## HOW TO COMPLETE THIS TASK
One exact copy of the listing, minus the images, is the required answer.

## INFORMATION GIVEN
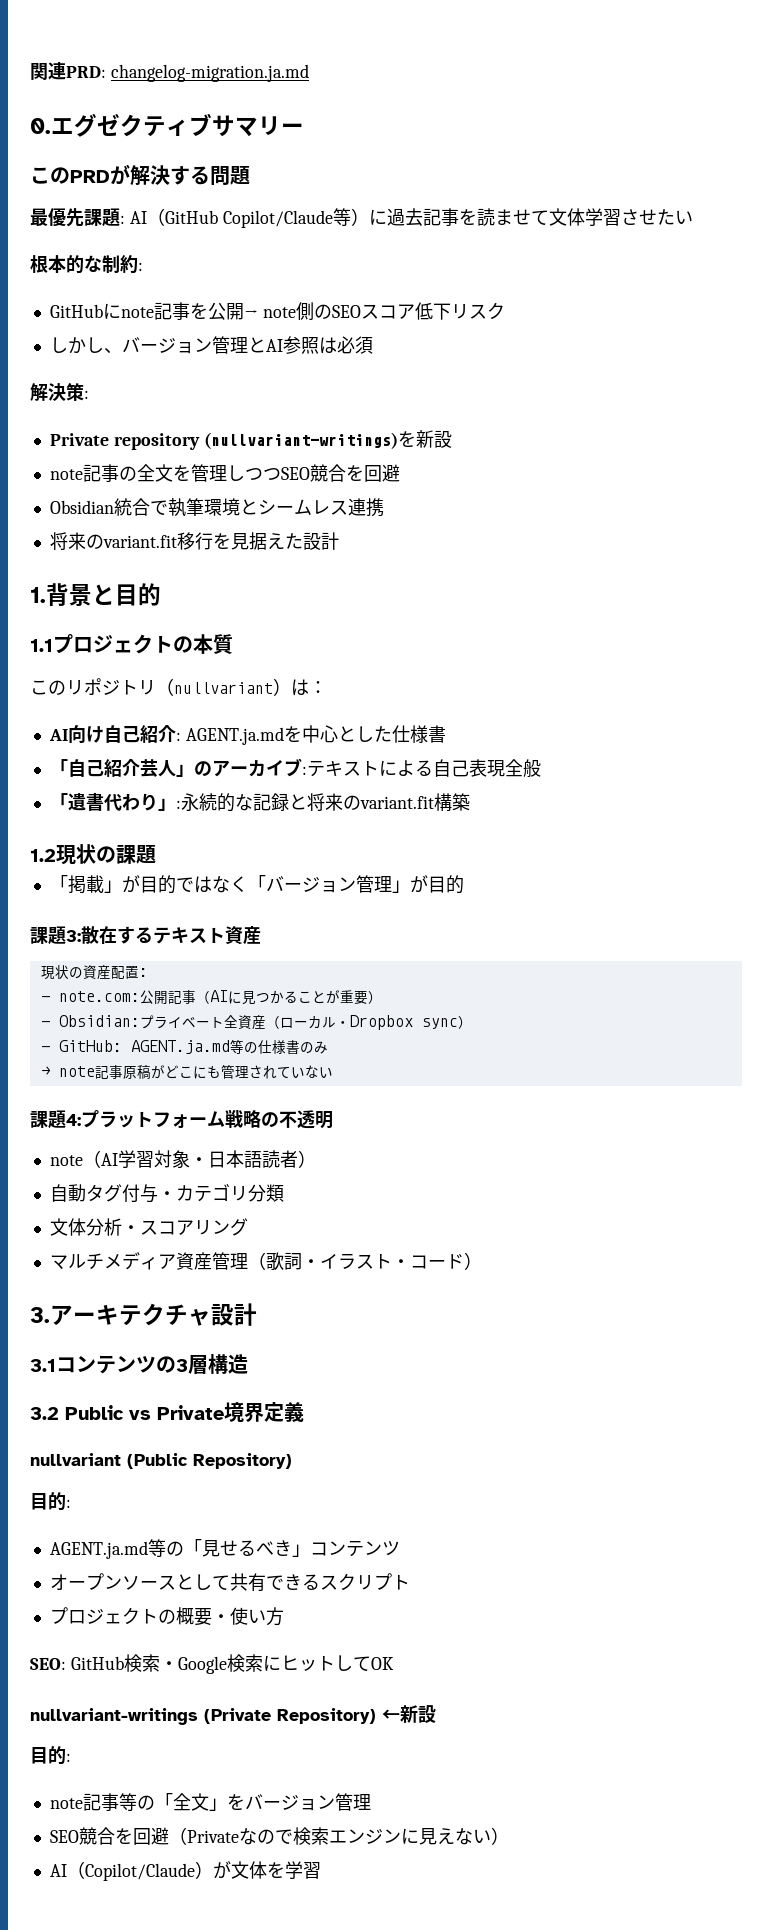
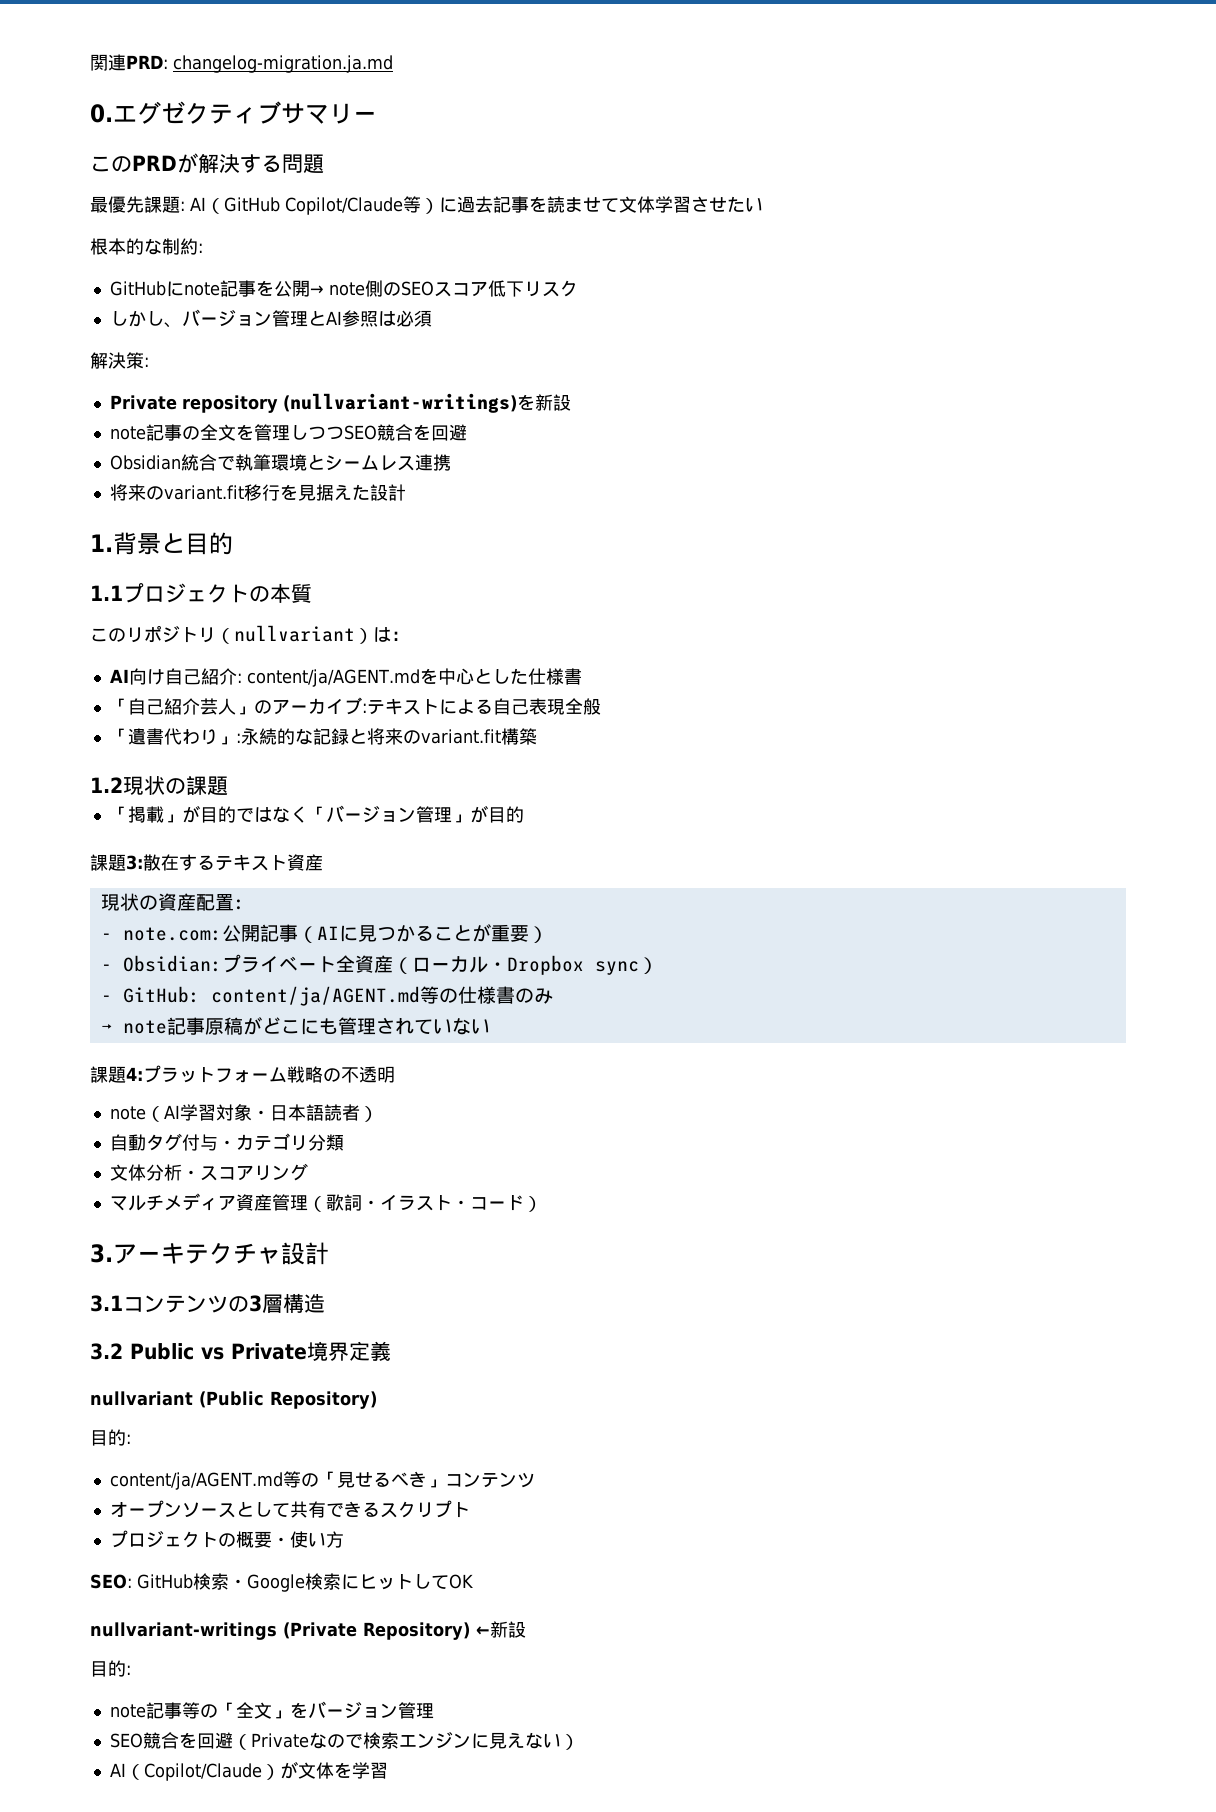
- AI向け自己紹介: AGENT.ja.mdを中心とした仕様書
+ AI向け自己紹介: content/ja/AGENT.mdを中心とした仕様書
- - GitHub: AGENT.ja.md等の仕様書のみ
+ - GitHub: content/ja/AGENT.md等の仕様書のみ
- AGENT.ja.md等の「見せるべき」コンテンツ
+ content/ja/AGENT.md等の「見せるべき」コンテンツ

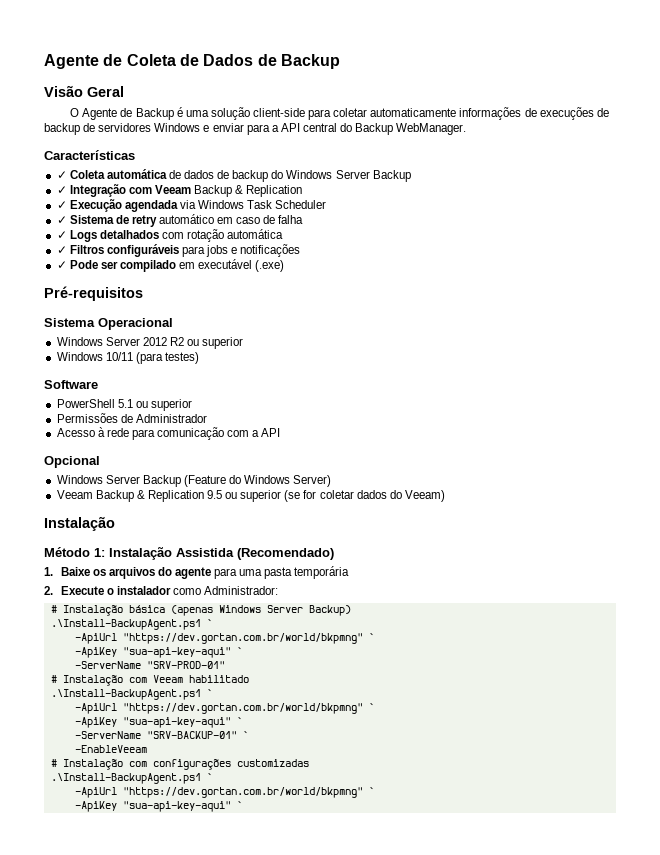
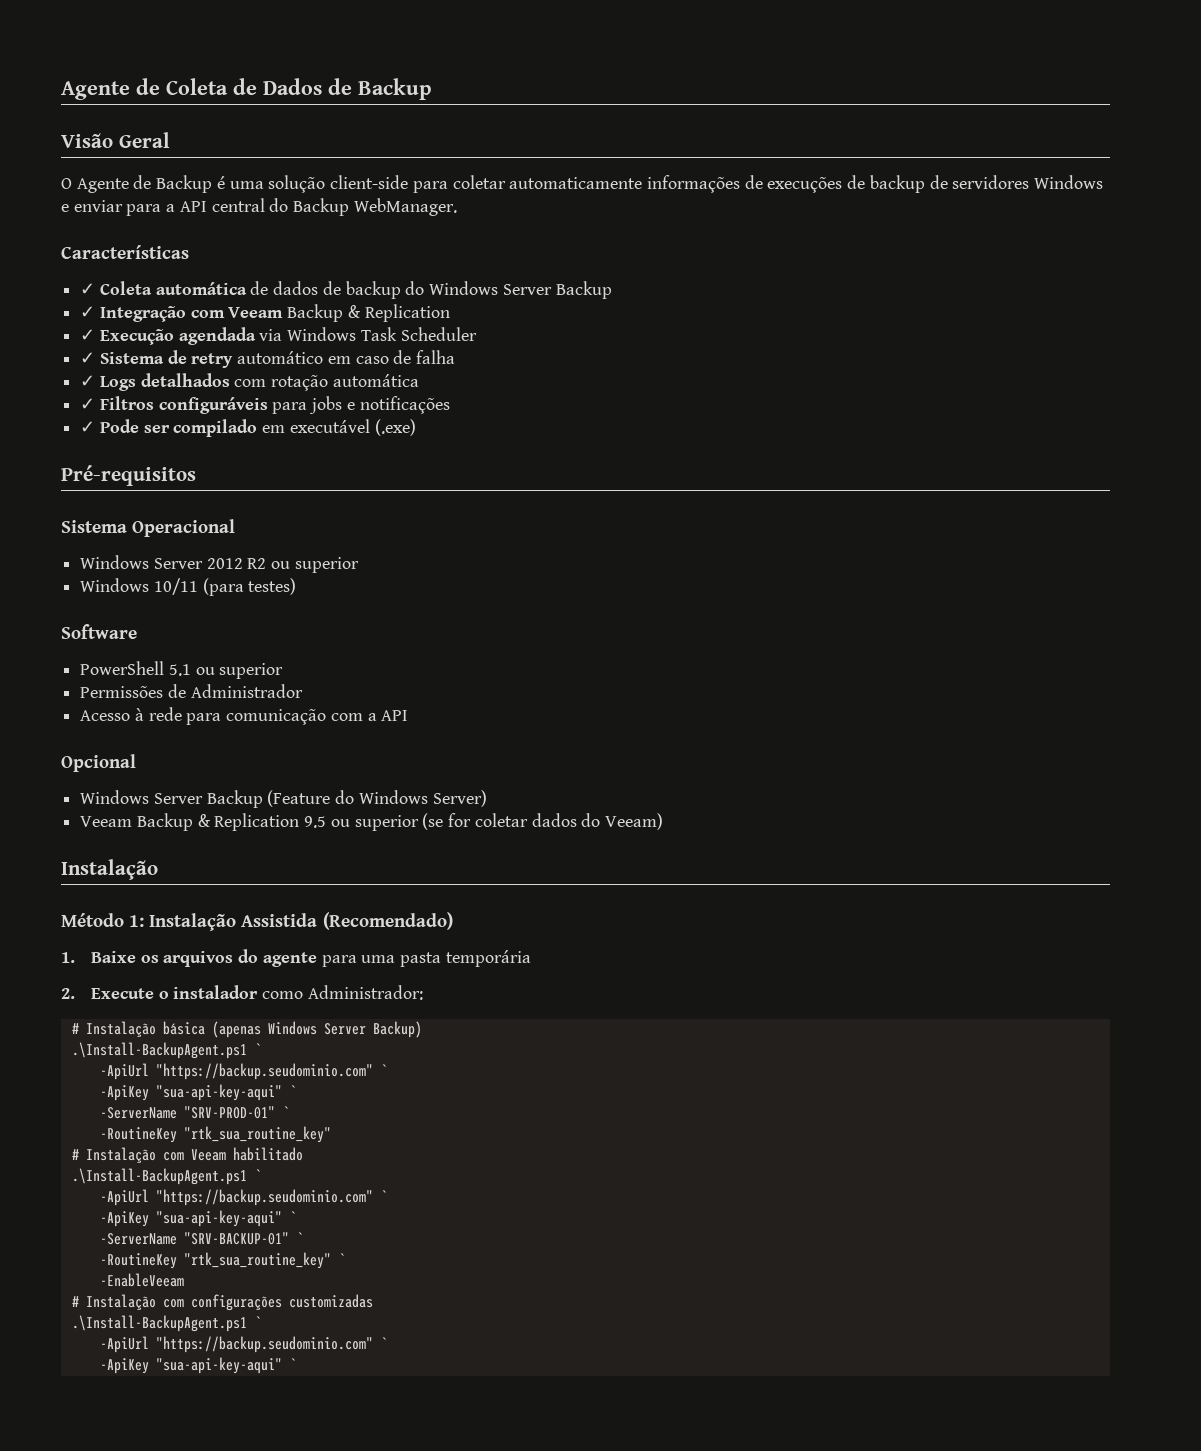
  # Instalação básica (apenas Windows Server Backup)
  .\Install-BackupAgent.ps1 `
- -ApiUrl "https://dev.gortan.com.br/world/bkpmng" `
+ -ApiUrl "https://backup.seudominio.com" `
- -ServerName "SRV-PROD-01"
+ -ServerName "SRV-PROD-01" `
+ -RoutineKey "rtk_sua_routine_key"
  # Instalação com Veeam habilitado
  .\Install-BackupAgent.ps1 `
- -ApiUrl "https://dev.gortan.com.br/world/bkpmng" `
+ -ApiUrl "https://backup.seudominio.com" `
+ -RoutineKey "rtk_sua_routine_key" `
  # Instalação com configurações customizadas
  .\Install-BackupAgent.ps1 `
- -ApiUrl "https://dev.gortan.com.br/world/bkpmng" `
+ -ApiUrl "https://backup.seudominio.com" `

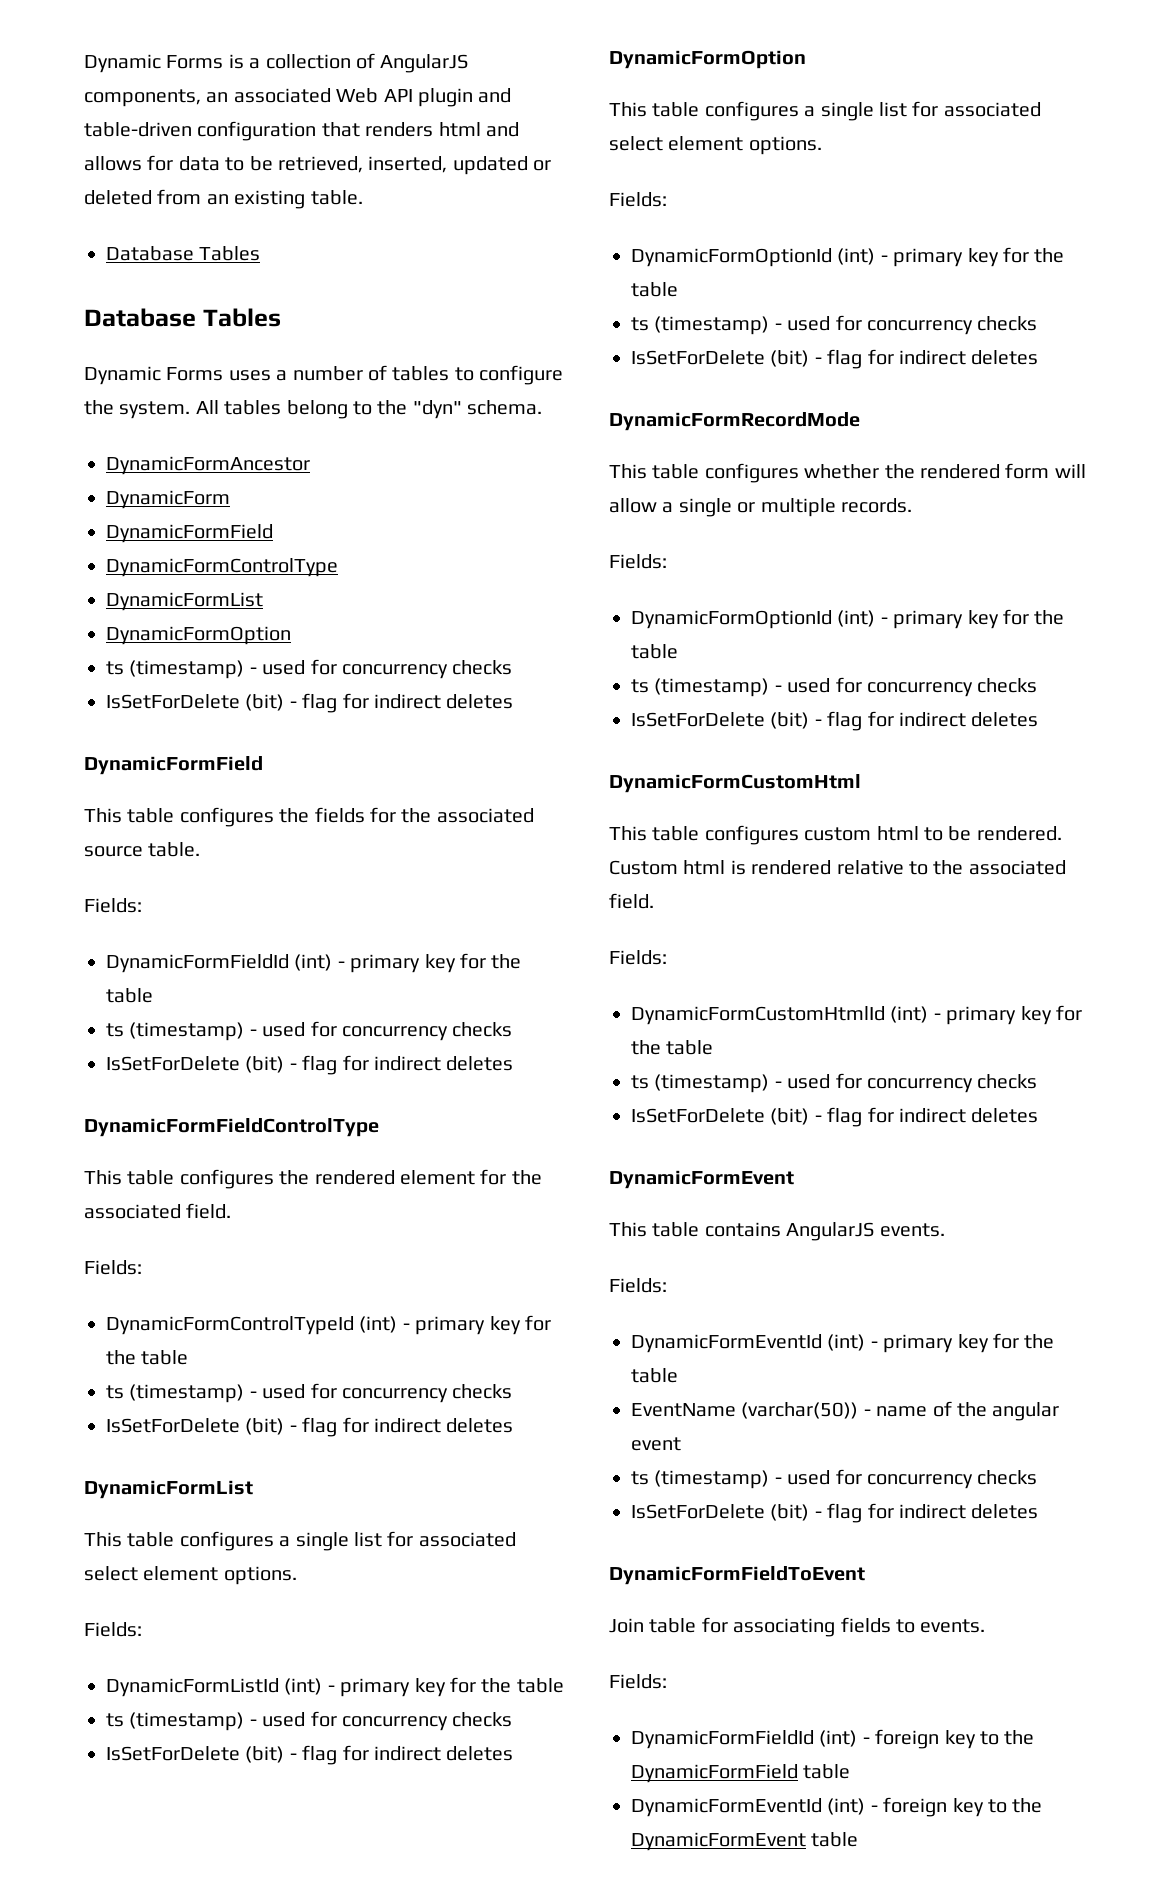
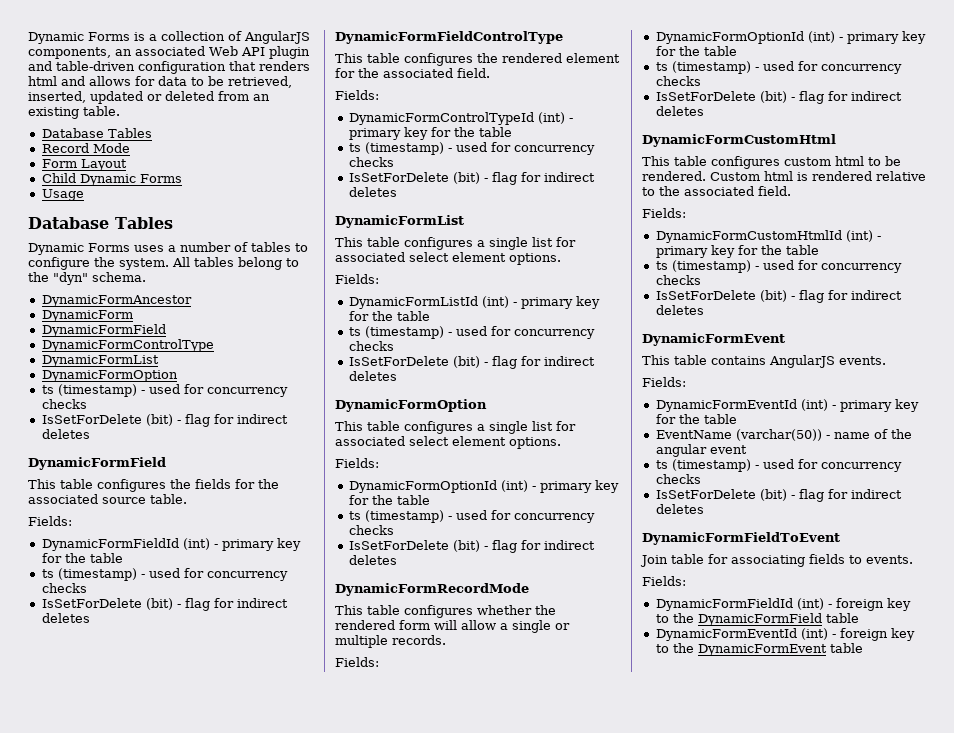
+ Record Mode
+ Form Layout
+ Child Dynamic Forms
+ Usage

## ANSWER BELOW
- AI向け自己紹介: AGENT.ja.mdを中心とした仕様書
+ AI向け自己紹介: content/ja/AGENT.mdを中心とした仕様書
- - GitHub: AGENT.ja.md等の仕様書のみ
+ - GitHub: content/ja/AGENT.md等の仕様書のみ
- AGENT.ja.md等の「見せるべき」コンテンツ
+ content/ja/AGENT.md等の「見せるべき」コンテンツ

  # Instalação básica (apenas Windows Server Backup)
  .\Install-BackupAgent.ps1 `
- -ApiUrl "https://dev.gortan.com.br/world/bkpmng" `
+ -ApiUrl "https://backup.seudominio.com" `
- -ServerName "SRV-PROD-01"
+ -ServerName "SRV-PROD-01" `
+ -RoutineKey "rtk_sua_routine_key"
  # Instalação com Veeam habilitado
  .\Install-BackupAgent.ps1 `
- -ApiUrl "https://dev.gortan.com.br/world/bkpmng" `
+ -ApiUrl "https://backup.seudominio.com" `
+ -RoutineKey "rtk_sua_routine_key" `
  # Instalação com configurações customizadas
  .\Install-BackupAgent.ps1 `
- -ApiUrl "https://dev.gortan.com.br/world/bkpmng" `
+ -ApiUrl "https://backup.seudominio.com" `

+ Record Mode
+ Form Layout
+ Child Dynamic Forms
+ Usage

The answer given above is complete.